- Task brief
In the records below, take the line containing "- Providing search" and reproduce it and every subsequent line exactly, adding nothing.
─── Given records ───
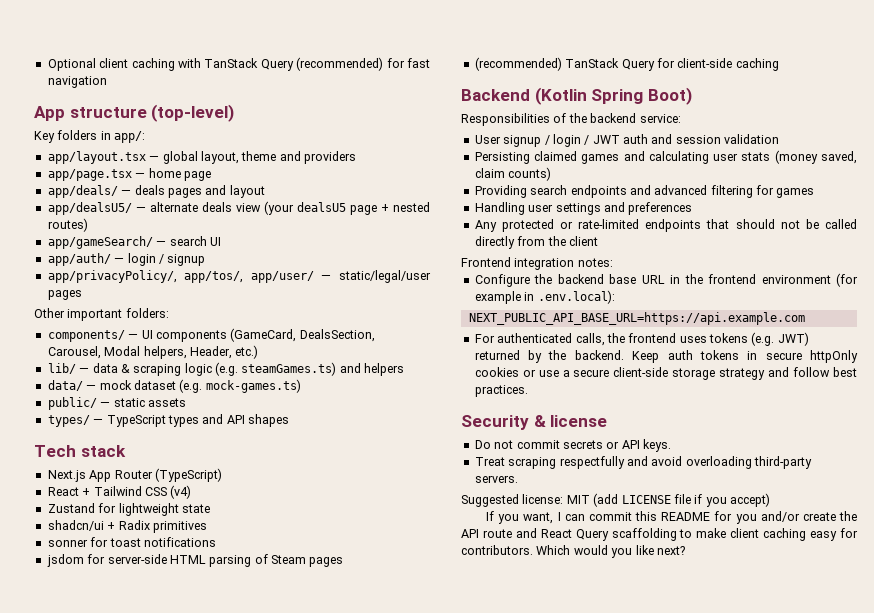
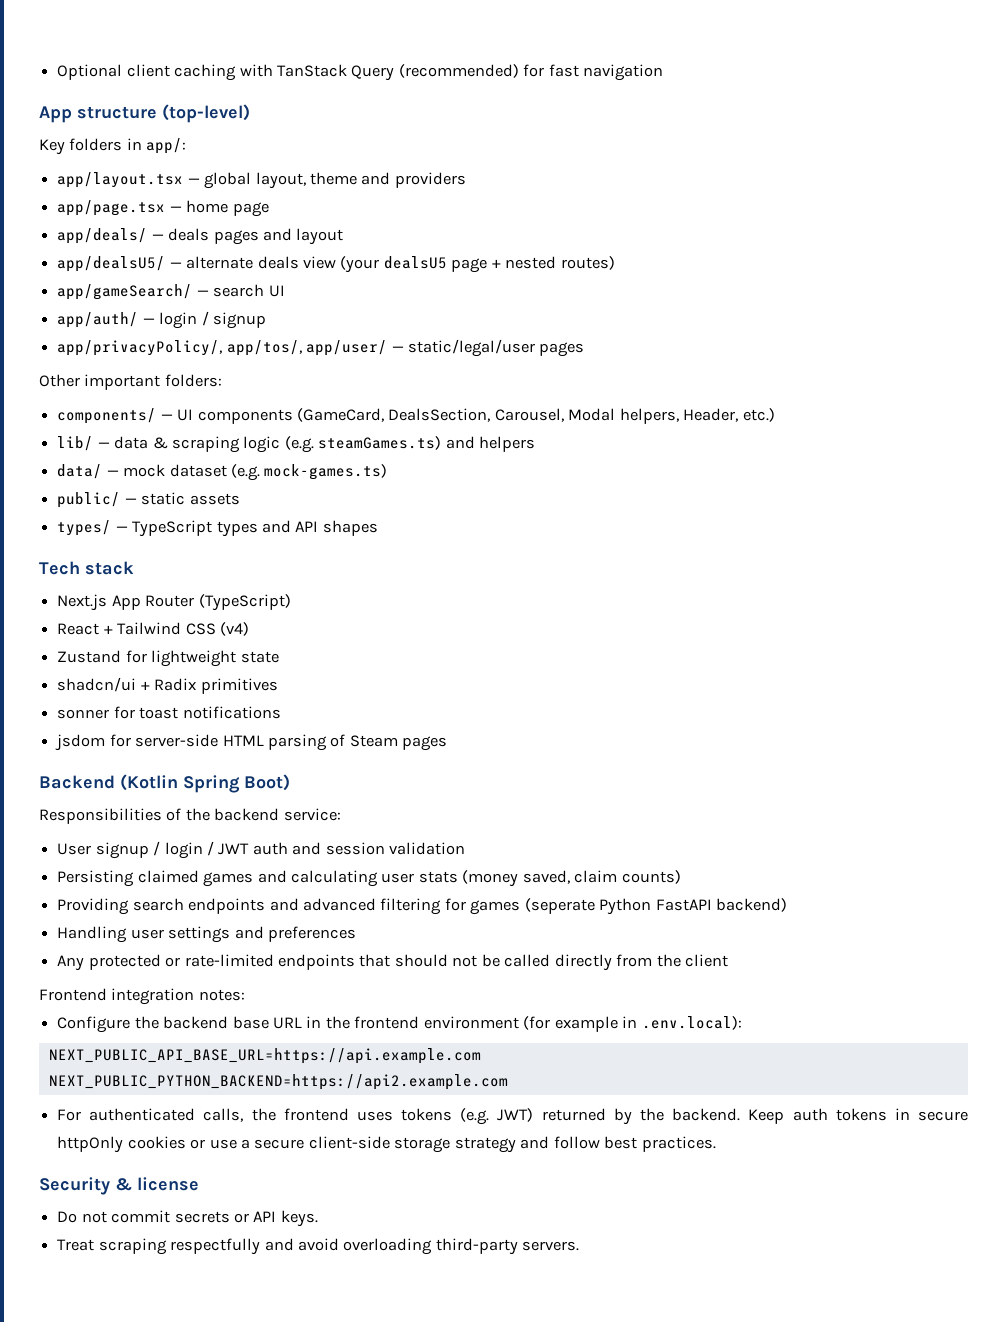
- (recommended) TanStack Query for client-side caching
- Providing search endpoints and advanced filtering for games
+ Providing search endpoints and advanced filtering for games (seperate Python FastAPI backend)
+ NEXT_PUBLIC_PYTHON_BACKEND=https://api2.example.com
- Suggested license: MIT (add LICENSE file if you accept)
- If you want, I can commit this README for you and/or create the API route and React Query scaffolding to make client caching easy for contributors. Which would you like next?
───
- Task output
- Providing search endpoints and advanced filtering for games
+ Providing search endpoints and advanced filtering for games (seperate Python FastAPI backend)
+ NEXT_PUBLIC_PYTHON_BACKEND=https://api2.example.com
- Suggested license: MIT (add LICENSE file if you accept)
- If you want, I can commit this README for you and/or create the API route and React Query scaffolding to make client caching easy for contributors. Which would you like next?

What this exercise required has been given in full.